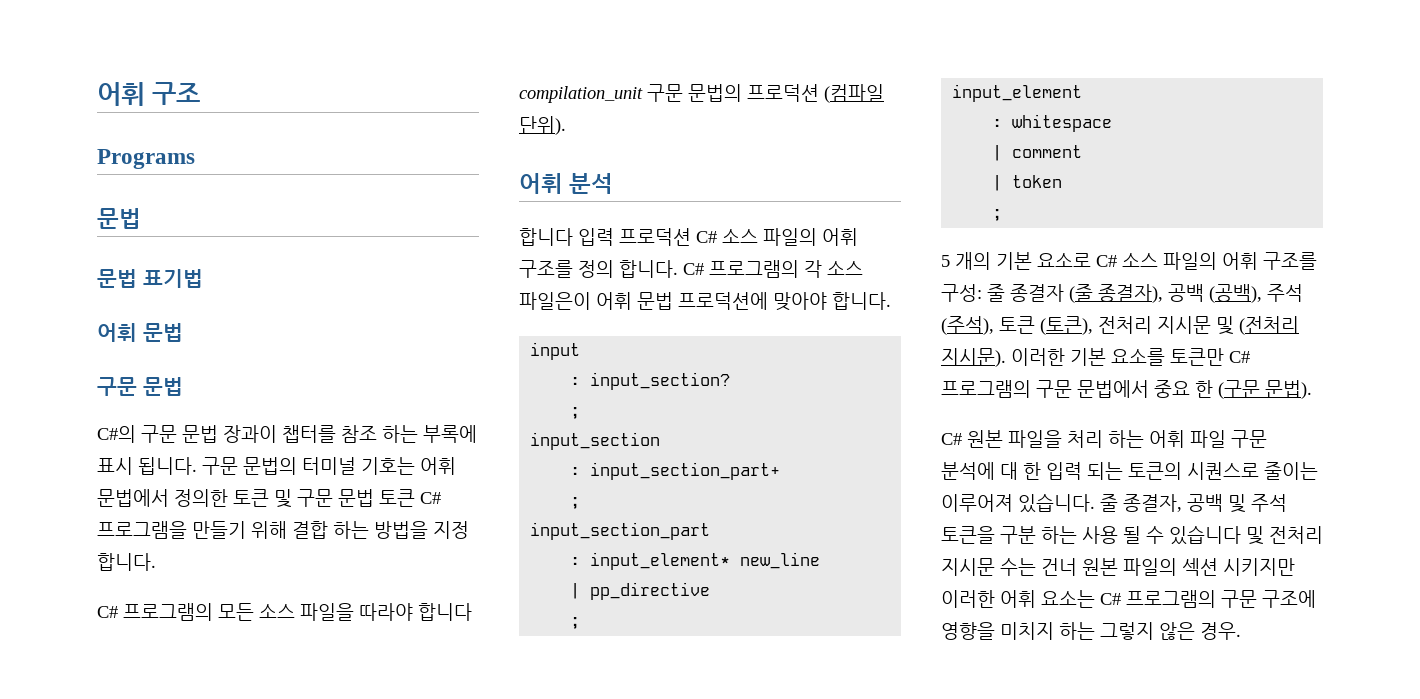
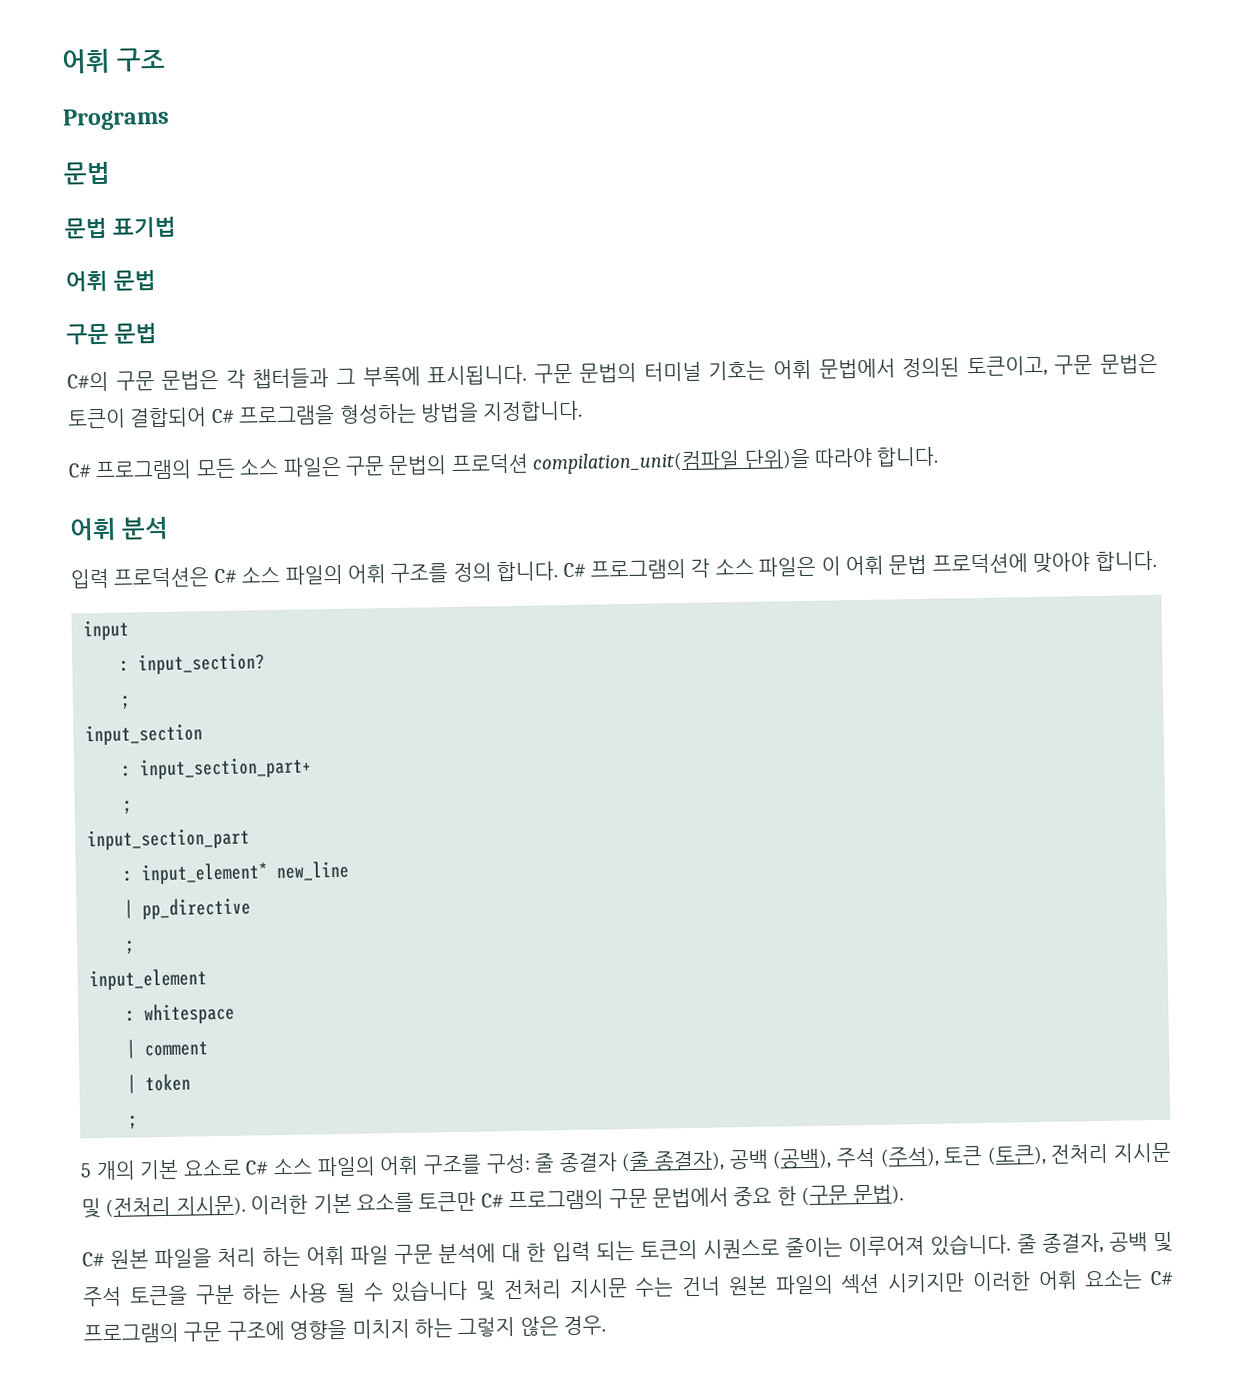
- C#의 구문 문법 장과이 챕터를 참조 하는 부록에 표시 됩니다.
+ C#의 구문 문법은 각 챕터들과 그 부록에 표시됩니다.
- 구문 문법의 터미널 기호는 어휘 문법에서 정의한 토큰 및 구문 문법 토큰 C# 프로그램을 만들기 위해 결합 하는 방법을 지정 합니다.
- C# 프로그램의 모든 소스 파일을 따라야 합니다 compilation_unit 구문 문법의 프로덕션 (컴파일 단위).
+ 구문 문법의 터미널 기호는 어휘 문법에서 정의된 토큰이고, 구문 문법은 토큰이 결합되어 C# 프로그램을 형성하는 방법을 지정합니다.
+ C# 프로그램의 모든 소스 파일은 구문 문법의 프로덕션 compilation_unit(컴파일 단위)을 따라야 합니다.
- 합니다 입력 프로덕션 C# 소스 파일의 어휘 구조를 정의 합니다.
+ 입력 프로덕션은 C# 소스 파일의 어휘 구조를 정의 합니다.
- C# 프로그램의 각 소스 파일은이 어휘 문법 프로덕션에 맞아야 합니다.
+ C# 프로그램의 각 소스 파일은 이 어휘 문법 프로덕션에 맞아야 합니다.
-----
*THE TASK*
For this exercise, return every entry verbatim and omit all pictures.

*TASK OUTPUT*
- C#의 구문 문법 장과이 챕터를 참조 하는 부록에 표시 됩니다.
+ C#의 구문 문법은 각 챕터들과 그 부록에 표시됩니다.
- 구문 문법의 터미널 기호는 어휘 문법에서 정의한 토큰 및 구문 문법 토큰 C# 프로그램을 만들기 위해 결합 하는 방법을 지정 합니다.
- C# 프로그램의 모든 소스 파일을 따라야 합니다 compilation_unit 구문 문법의 프로덕션 (컴파일 단위).
+ 구문 문법의 터미널 기호는 어휘 문법에서 정의된 토큰이고, 구문 문법은 토큰이 결합되어 C# 프로그램을 형성하는 방법을 지정합니다.
+ C# 프로그램의 모든 소스 파일은 구문 문법의 프로덕션 compilation_unit(컴파일 단위)을 따라야 합니다.
- 합니다 입력 프로덕션 C# 소스 파일의 어휘 구조를 정의 합니다.
+ 입력 프로덕션은 C# 소스 파일의 어휘 구조를 정의 합니다.
- C# 프로그램의 각 소스 파일은이 어휘 문법 프로덕션에 맞아야 합니다.
+ C# 프로그램의 각 소스 파일은 이 어휘 문법 프로덕션에 맞아야 합니다.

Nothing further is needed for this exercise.